* **TASK DESCRIPTION**: From the first line to the last, output the data exactly as it stands, minus its pictures.

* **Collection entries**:

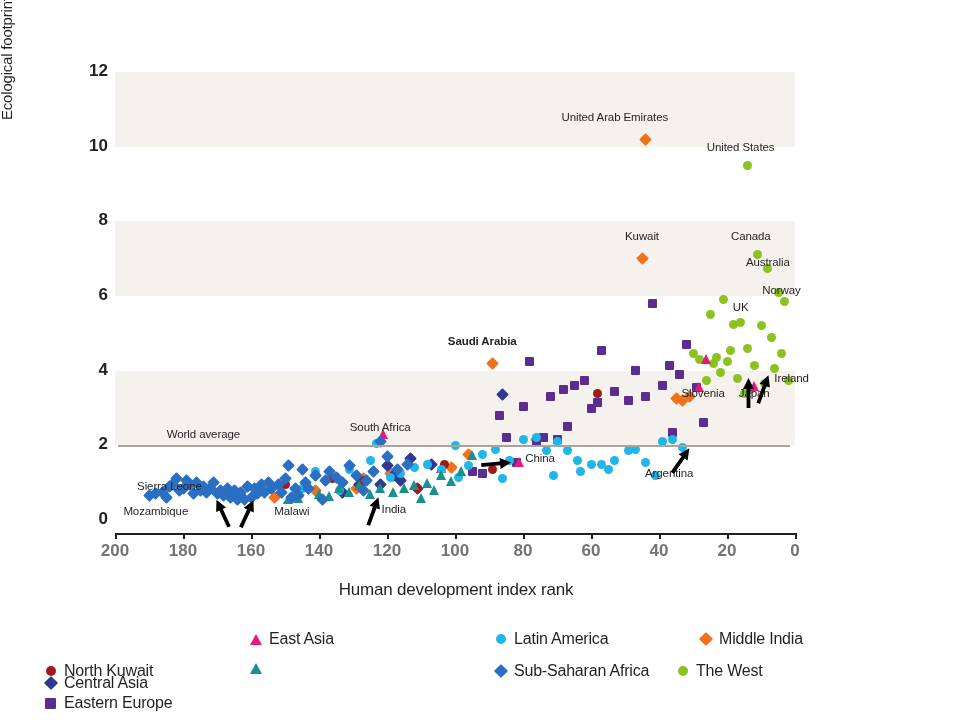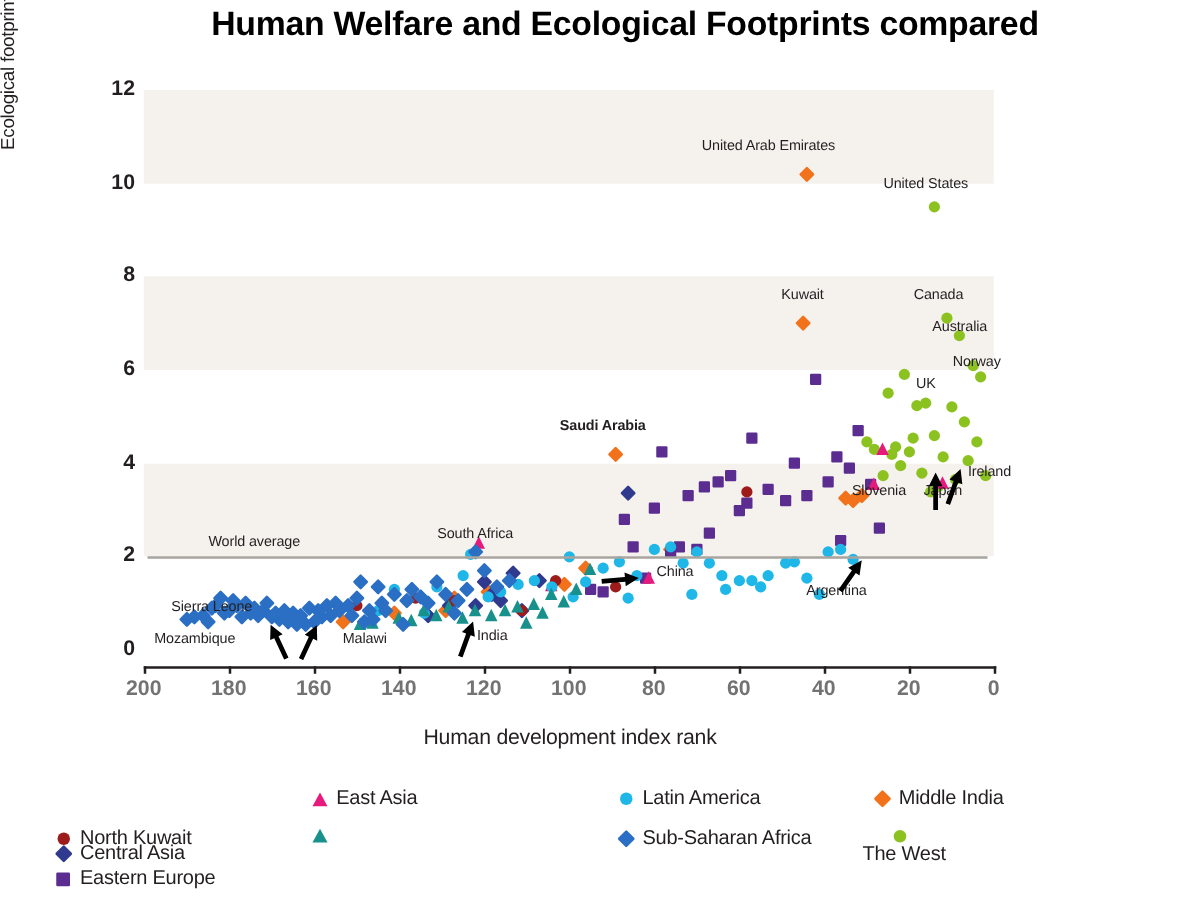--- a/index.html
+++ b/index.html
@@ -86,21 +86,20 @@
   .source{
     position:absolute;left:802px;top:584px;width:150px;
     font-size:11.5px;line-height:1.32;color:#e60000;
   }
 </style>
 </head>
 <body>
 
 <div id="chart-root">
 
-  <div class="chart-title">Human Welfare and Ecological Footprints compared</div>
 
   <div class="plot-area">
     <div class="band" style="top:0px;height:74.7px;"></div>
     <div class="band" style="top:149.3px;height:74.7px;"></div>
     <div class="band" style="top:298.7px;height:74.7px;"></div>
     <div class="plot-inner" id="points-layer">
         <div class="pt diamond" style="left: 530.4px; top: 67.2px; background: rgb(242, 114, 28);"></div>
         <div class="pt diamond" style="left: 527px; top: 186.667px; background: rgb(242, 114, 28);"></div>
         <div class="pt diamond" style="left: 377.4px; top: 291.2px; background: rgb(242, 114, 28);"></div>
         <div class="pt diamond" style="left: 353.6px; top: 382.667px; background: rgb(242, 114, 28);"></div>
@@ -449,21 +448,21 @@
         <span class="lg-mark">
           <span class="sh triangle" style="border-bottom: 11px solid rgb(24, 145, 140);"></span>
         </span>
       </div>
       <div class="legend-item" style="left: 450px; top: 32px;">
         <span class="lg-mark">
           <span class="sh diamond" style="background: rgb(43, 111, 196);"></span>
         </span>
         <span class="legend-label">Sub-Saharan Africa</span>
       </div>
-      <div class="legend-item" style="left: 646px; top: 32px; flex-direction: column;">
+      <div class="legend-item" style="left: 632px; top: 32px;">
         <span class="lg-mark">
           <span class="sh circle" style="background: rgb(140, 194, 32);"></span>
         </span>
         <span class="legend-label">The West</span>
       </div>
       <div class="legend-item" style="left: 0px; top: 64px;">
         <span class="lg-mark">
           <span class="sh square" style="background: rgb(91, 45, 144);"></span>
         </span>
         <span class="legend-label">Eastern Europe</span>

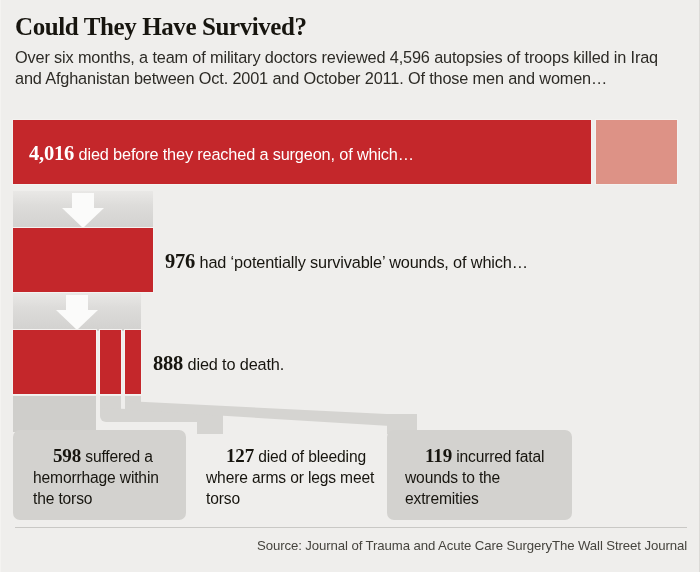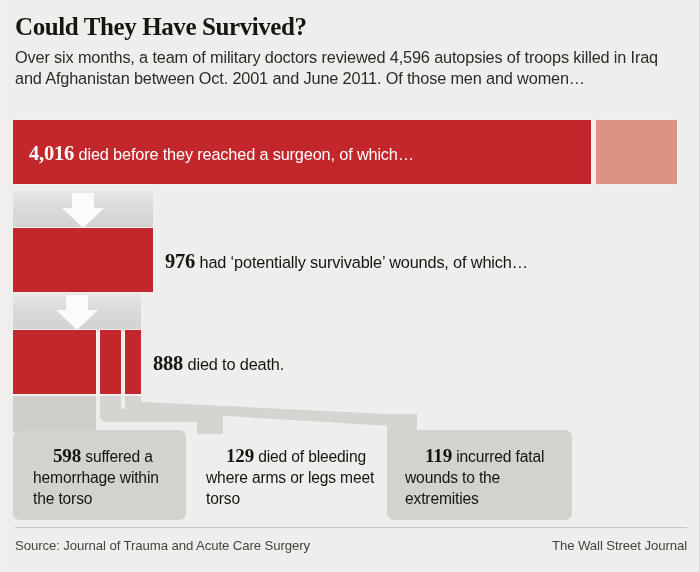--- a/index.html
+++ b/index.html
@@ -121,36 +121,35 @@
     position: absolute;
     left: 14px; top: 527px;
     width: 672px; height: 1px;
     background: #c9c8c5;
   }
   #footer {
     position: absolute;
     left: 14px; top: 538px;
     width: 672px;
     display: flex;
-    justify-content: space-between;
+    justify-content: flex-end;
     align-items: baseline;
-    gap: 7px;
   }
   #footer span {
     font-size: 13.2px;
     color: #46443e;
     letter-spacing: -0.1px;
   }
 </style>
 </head>
 <body>
 
 <div id="header">
   <div id="chart-title">Could They Have Survived?</div>
-  <div id="chart-subtitle">Over six months, a team of military doctors reviewed 4,596 autopsies of troops killed in Iraq and Afghanistan between Oct. 2001 and June 2011. Of those men and women…</div>
+  <div id="chart-subtitle">Over six months, a team of military doctors reviewed 4,596 autopsies of troops killed in Iraq and Afghanistan between Oct. 2001 and October 2011. Of those men and women…</div>
 </div>
 
 <div id="stage">
 
   <div class="bar" style="left:12px; top:120px; width:578px; height:64px;"></div>
   <div class="bar bar-light" style="left:595px; top:120px; width:81px; height:64px;"></div>
 
   <div class="bar-label inside" style="left:28px; top:142px;">
     <b>4,016</b><span> died before they reached a surgeon, of which…</span>
   </div>
@@ -189,21 +188,21 @@
               clip-path: polygon(0 0, 100% 54%, 100% 100%, 0 34%);"></div>
   <div class="connector soft" style="left:386px; top:414px; width:30px; height:20px;"></div>
 
   <div class="callout" style="left:12px; top:430px; width:173px; height:90px;"></div>
   <div class="callout-text" style="left:32px; top:443px; width:142px;">
     <b>598</b><span> suffered a hemorrhage within the torso</span>
   </div>
 
   <div class="callout plain" style="left:193px; top:430px; width:185px; height:90px;"></div>
   <div class="callout-text" style="left:205px; top:443px; width:170px;">
-    <b>129</b><span> died of bleeding where arms or legs meet torso</span>
+    <b>127</b><span> died of bleeding where arms or legs meet torso</span>
   </div>
 
   <div class="callout" style="left:386px; top:430px; width:185px; height:90px;"></div>
   <div class="callout-text" style="left:404px; top:443px; width:158px;">
     <b>119</b><span> incurred fatal wounds to the extremities</span>
   </div>
 </div>
 
 <div id="footer-rule"></div>
 <div id="footer">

* **COMPLETED TASK**:
--- a/index.html
+++ b/index.html
@@ -86,21 +86,20 @@
   .source{
     position:absolute;left:802px;top:584px;width:150px;
     font-size:11.5px;line-height:1.32;color:#e60000;
   }
 </style>
 </head>
 <body>
 
 <div id="chart-root">
 
-  <div class="chart-title">Human Welfare and Ecological Footprints compared</div>
 
   <div class="plot-area">
     <div class="band" style="top:0px;height:74.7px;"></div>
     <div class="band" style="top:149.3px;height:74.7px;"></div>
     <div class="band" style="top:298.7px;height:74.7px;"></div>
     <div class="plot-inner" id="points-layer">
         <div class="pt diamond" style="left: 530.4px; top: 67.2px; background: rgb(242, 114, 28);"></div>
         <div class="pt diamond" style="left: 527px; top: 186.667px; background: rgb(242, 114, 28);"></div>
         <div class="pt diamond" style="left: 377.4px; top: 291.2px; background: rgb(242, 114, 28);"></div>
         <div class="pt diamond" style="left: 353.6px; top: 382.667px; background: rgb(242, 114, 28);"></div>
@@ -449,21 +448,21 @@
         <span class="lg-mark">
           <span class="sh triangle" style="border-bottom: 11px solid rgb(24, 145, 140);"></span>
         </span>
       </div>
       <div class="legend-item" style="left: 450px; top: 32px;">
         <span class="lg-mark">
           <span class="sh diamond" style="background: rgb(43, 111, 196);"></span>
         </span>
         <span class="legend-label">Sub-Saharan Africa</span>
       </div>
-      <div class="legend-item" style="left: 646px; top: 32px; flex-direction: column;">
+      <div class="legend-item" style="left: 632px; top: 32px;">
         <span class="lg-mark">
           <span class="sh circle" style="background: rgb(140, 194, 32);"></span>
         </span>
         <span class="legend-label">The West</span>
       </div>
       <div class="legend-item" style="left: 0px; top: 64px;">
         <span class="lg-mark">
           <span class="sh square" style="background: rgb(91, 45, 144);"></span>
         </span>
         <span class="legend-label">Eastern Europe</span>

--- a/index.html
+++ b/index.html
@@ -121,36 +121,35 @@
     position: absolute;
     left: 14px; top: 527px;
     width: 672px; height: 1px;
     background: #c9c8c5;
   }
   #footer {
     position: absolute;
     left: 14px; top: 538px;
     width: 672px;
     display: flex;
-    justify-content: space-between;
+    justify-content: flex-end;
     align-items: baseline;
-    gap: 7px;
   }
   #footer span {
     font-size: 13.2px;
     color: #46443e;
     letter-spacing: -0.1px;
   }
 </style>
 </head>
 <body>
 
 <div id="header">
   <div id="chart-title">Could They Have Survived?</div>
-  <div id="chart-subtitle">Over six months, a team of military doctors reviewed 4,596 autopsies of troops killed in Iraq and Afghanistan between Oct. 2001 and June 2011. Of those men and women…</div>
+  <div id="chart-subtitle">Over six months, a team of military doctors reviewed 4,596 autopsies of troops killed in Iraq and Afghanistan between Oct. 2001 and October 2011. Of those men and women…</div>
 </div>
 
 <div id="stage">
 
   <div class="bar" style="left:12px; top:120px; width:578px; height:64px;"></div>
   <div class="bar bar-light" style="left:595px; top:120px; width:81px; height:64px;"></div>
 
   <div class="bar-label inside" style="left:28px; top:142px;">
     <b>4,016</b><span> died before they reached a surgeon, of which…</span>
   </div>
@@ -189,21 +188,21 @@
               clip-path: polygon(0 0, 100% 54%, 100% 100%, 0 34%);"></div>
   <div class="connector soft" style="left:386px; top:414px; width:30px; height:20px;"></div>
 
   <div class="callout" style="left:12px; top:430px; width:173px; height:90px;"></div>
   <div class="callout-text" style="left:32px; top:443px; width:142px;">
     <b>598</b><span> suffered a hemorrhage within the torso</span>
   </div>
 
   <div class="callout plain" style="left:193px; top:430px; width:185px; height:90px;"></div>
   <div class="callout-text" style="left:205px; top:443px; width:170px;">
-    <b>129</b><span> died of bleeding where arms or legs meet torso</span>
+    <b>127</b><span> died of bleeding where arms or legs meet torso</span>
   </div>
 
   <div class="callout" style="left:386px; top:430px; width:185px; height:90px;"></div>
   <div class="callout-text" style="left:404px; top:443px; width:158px;">
     <b>119</b><span> incurred fatal wounds to the extremities</span>
   </div>
 </div>
 
 <div id="footer-rule"></div>
 <div id="footer">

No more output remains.